The secrets of surfing till you're 95
[2023-10-04 23:52:28]
Can I surf at the age of 95? When will you quit surfing? How do you do 80-year-old paddle? Can you diving at the age of 70? What is the size of the waves I can see at the age of 65?
Fortunately, all questions have a warm answer. Yes, surfing may be until the last day of our life. Roy Earnest has written a very interesting article in the magazine "Healthy Aging". With "surfing life" he remembered the "baby boom generation" and "surf boom" of the 1960s and reminds me that the first generation surfer is still alive with the wave.
The life of the surfer is changing. Career, mortgage, wife and children, long-term dinner with friends, ill. It all came in. Some people waving their hands at least over the weekend. At the same time, a long board returned to the surf shop, happiness came back.

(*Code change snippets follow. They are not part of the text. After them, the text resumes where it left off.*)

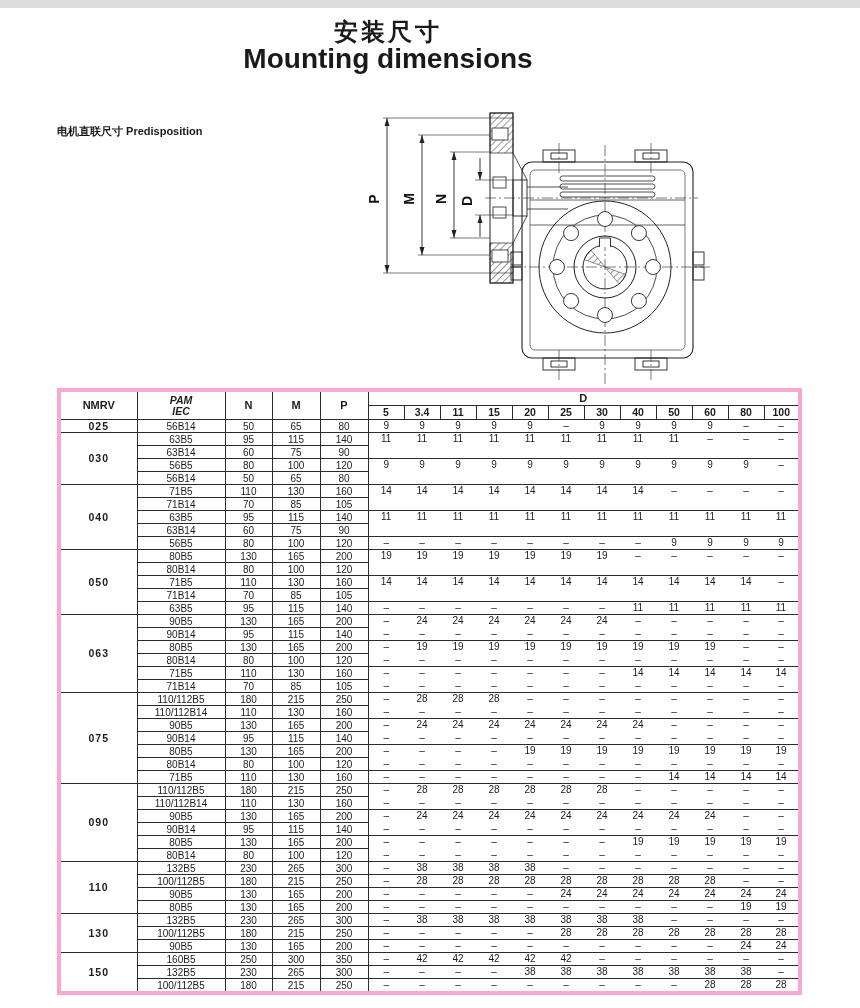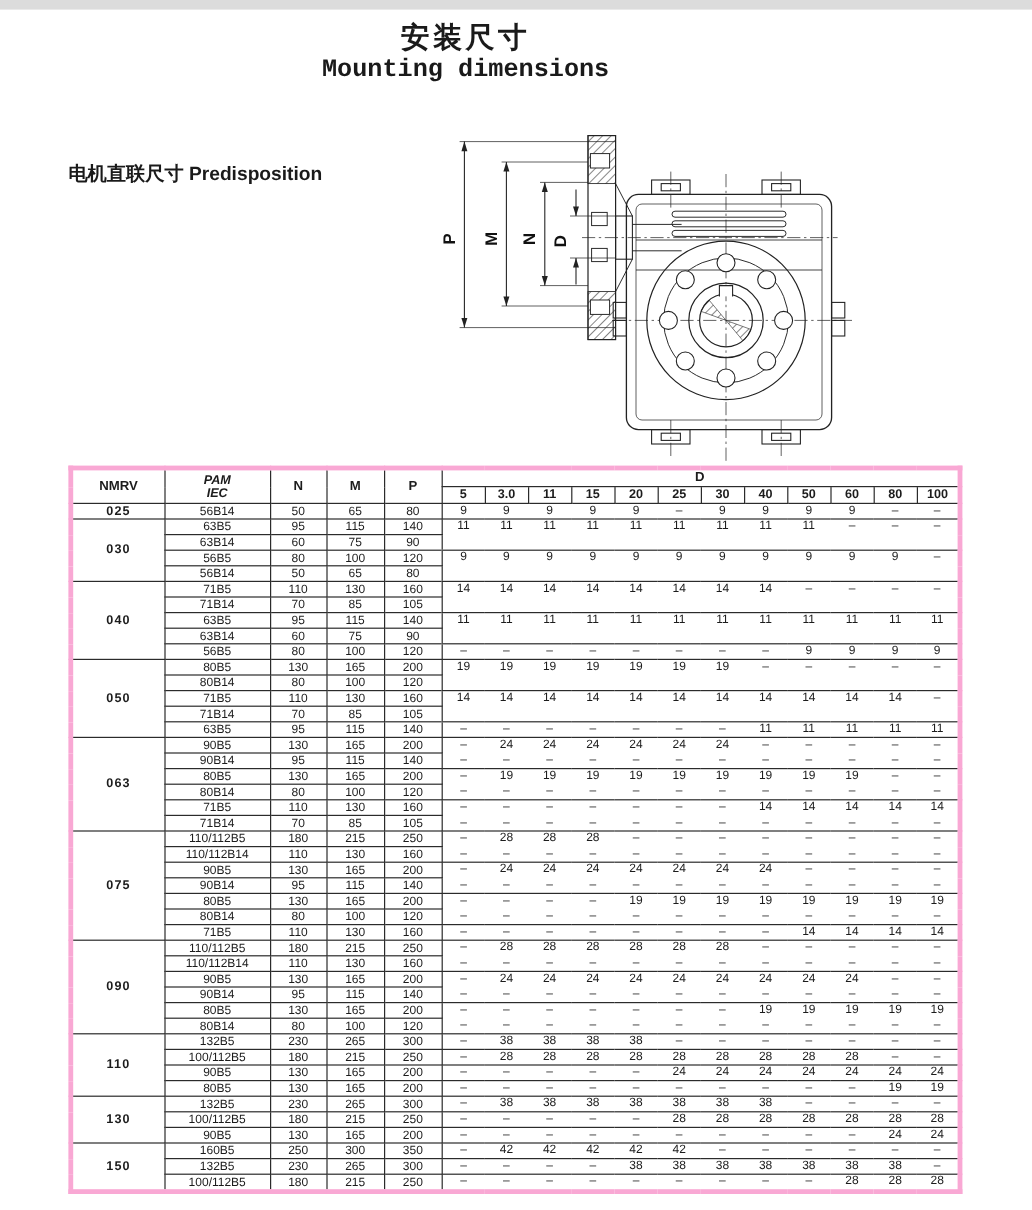--- a/index.html
+++ b/index.html
@@ -10,7 +10,7 @@
   .scan-strip{position:absolute;left:0;top:0;width:860px;height:8px;background:#dcdcdc;}
   .title-block{position:absolute;left:0;top:18px;width:776px;text-align:center;}
   .title-cn{font-size:24px;font-weight:bold;letter-spacing:3px;line-height:28px;}
-  .title-en{font-size:21px;font-weight:bold;line-height:26px;font-family:Liberation Mono, monospace;}
+  .title-en{font-size:28px;font-weight:bold;line-height:26px;}
   .section-label{position:absolute;left:57px;top:135px;font-size:16px;font-weight:bold;}
 
   .drawing{position:absolute;left:350px;top:95px;width:360px;height:295px;}

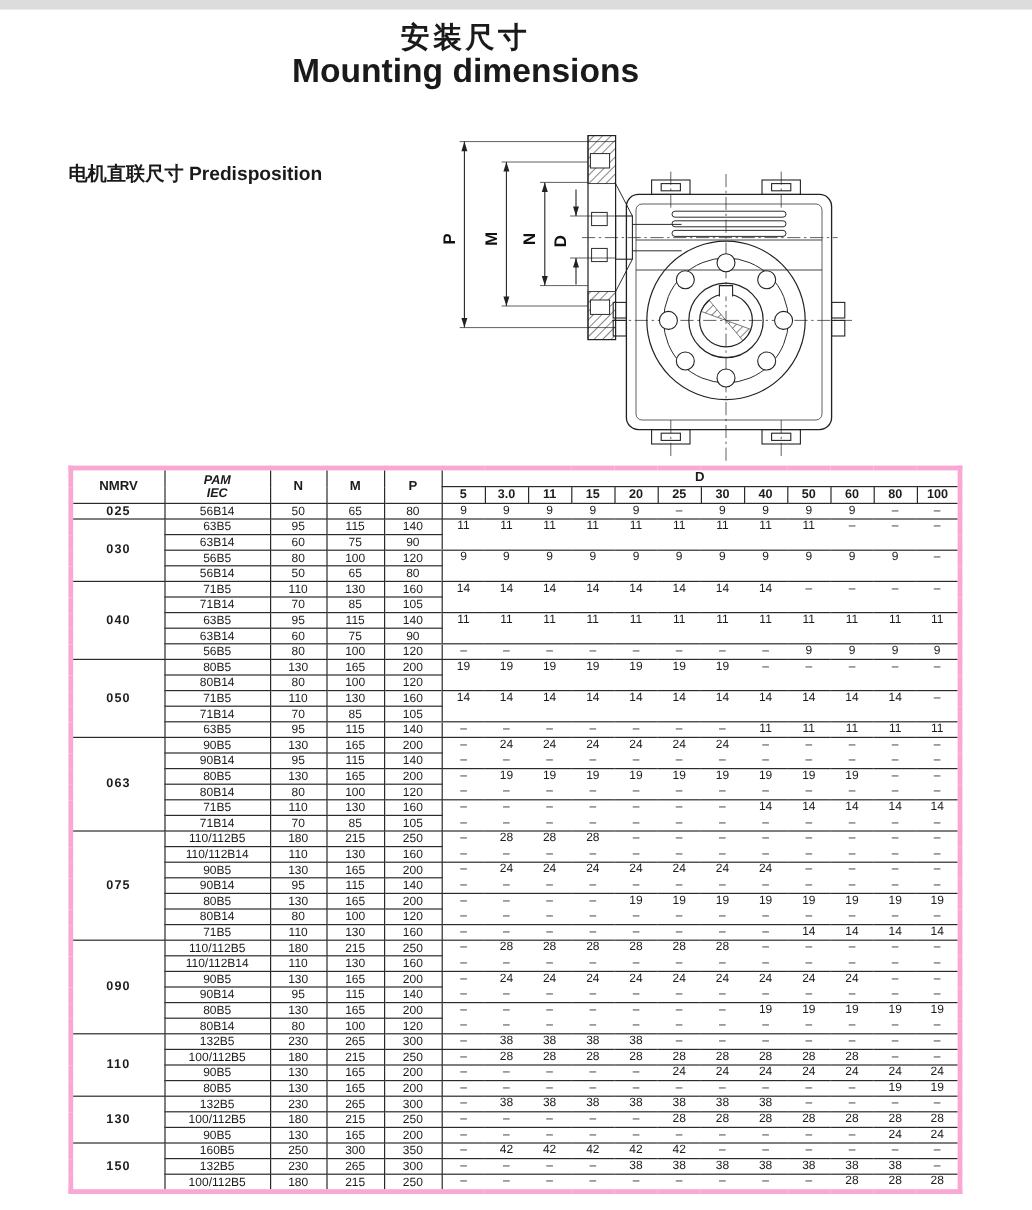--- a/index.html
+++ b/index.html
@@ -11,7 +11,7 @@
   .title-block{position:absolute;left:0;top:18px;width:776px;text-align:center;}
   .title-cn{font-size:24px;font-weight:bold;letter-spacing:3px;line-height:28px;}
   .title-en{font-size:28px;font-weight:bold;line-height:26px;}
-  .section-label{position:absolute;left:57px;top:135px;font-size:16px;font-weight:bold;}
+  .section-label{position:absolute;left:57px;top:124px;font-size:11px;font-weight:bold;}
 
   .drawing{position:absolute;left:350px;top:95px;width:360px;height:295px;}
 

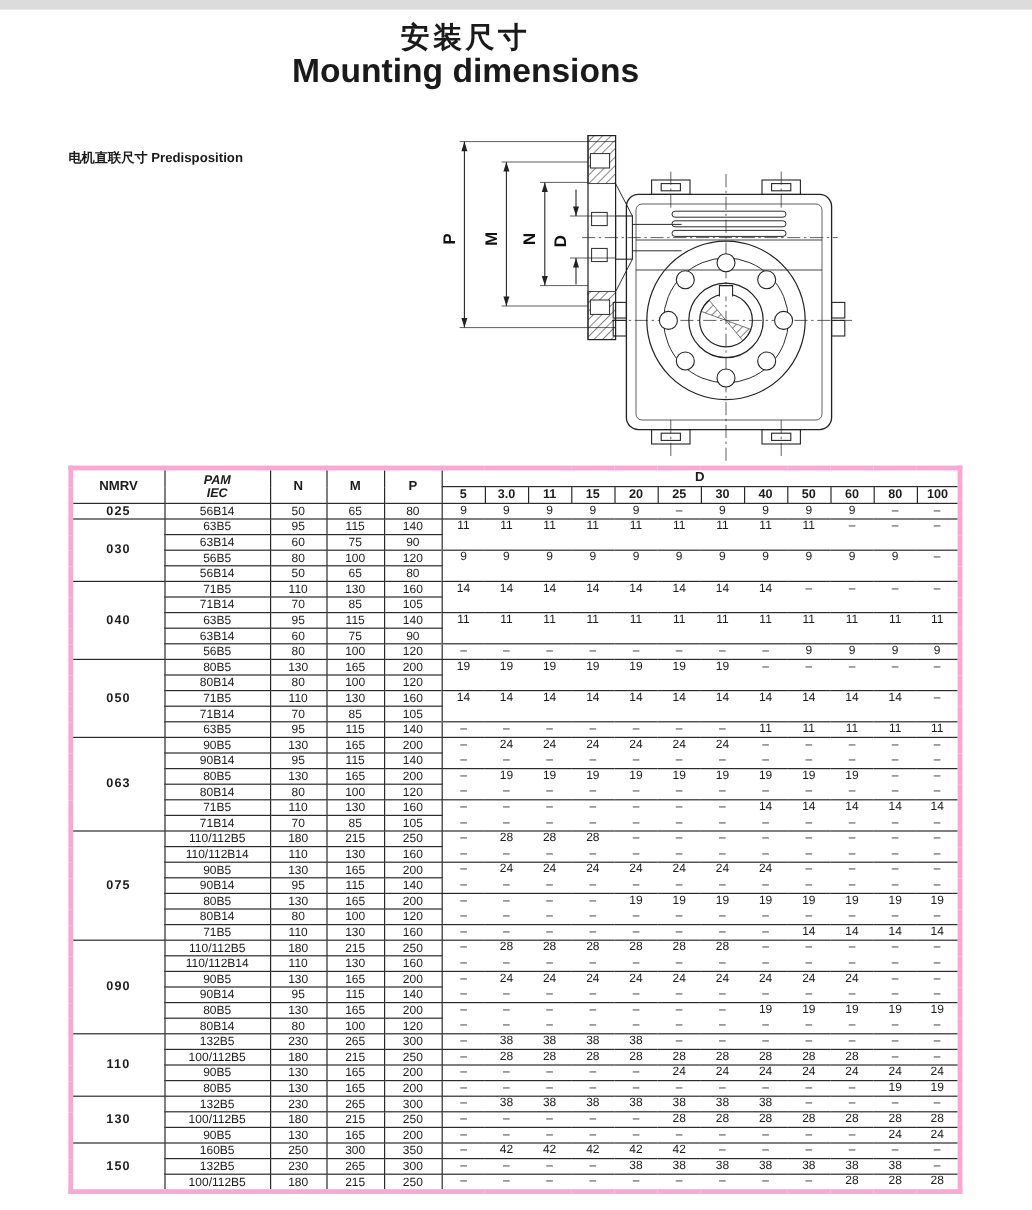--- a/index.html
+++ b/index.html
@@ -179,7 +179,7 @@
       </tr>
       <tr id="d-subheader">
           <th class="dsub">5</th>
-          <th class="dsub">3.0</th>
+          <th class="dsub">3.4</th>
           <th class="dsub">11</th>
           <th class="dsub">15</th>
           <th class="dsub">20</th>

"When the surfer exceeds 40 or 50 people, this is no longer a surprise, but it surprises a lot of people, most people are not surfers." When the surfer gets old this feeling goes It will become stronger, "Earnest says.
Doc Ball is 93 years old, he is still underwater. "Surfing helps me keep my passion," he said. The first Portuguese surfer, Pedro Martins de Lima, is 81 years old and is on the Lightning Bolt.
"Health Movement" Active, attitude, passion and participation in conscience are the main factors of ongoing surfing. Of course, you may need regular exercise, a good nutrition plan, and a spiritual focus on what you really want.
"Arthritis, stroke, heart disease, back pain, skin cancer, etc. are considered to be most inevitable parts of aging, from the surfer's point of view, one of all these data descriptions is that many Roy said that people under the age of 50 are more likely to enter over 70's.
We saw the latest ASP World Masters at Rio de Janeiro, including surfers in their 40s. They are very competitive, they ride very fast, they do not wipe out buckets or come up with their way of thinking.
So, if you dream of surfing in a veteran year, remember to eat well, drink often, well train and focus on the spirit of the ocean, for example to provide a yoga pose to the surfer.
When I went to work this morning, I heard stories about NPR that reminds me why surfing is addictive. Surfing is fun, it makes us feel young, wild and free, that is not a secret, but that is not why surfing is addictive. Surfing is addictive as it is based on an unexpected reward system. More than sixty years ago, researchers discovered that when mice got unpredictable rewards, they experienced mandatory behavior. American psychologist B. F. Skinner conducted research to provide random timing rewards for mice. During the waiting time between coincidence rewards, the mice are at the edge of their seats (or wheels or mountains of wood chips) and are actively looking forward to the next. They slapped the stick in the cage secretly wanting to withdraw the reward.
This makes me think. Surfing has a dark and moist secret. Mainstream media overlooked the endless golden summer that is perfect for surfing. Surfing will not believe you, all the mass combinations, beach parties, sunbathing, attractive sunburns, wild sex, longboard, guitar, and stereo of Jackflip Johnson, advertising agencies will believe you. Keep it away, but again, a more realistic version, the version you actually see every day in UK and Ireland's beach parking lot is as far away from that rose.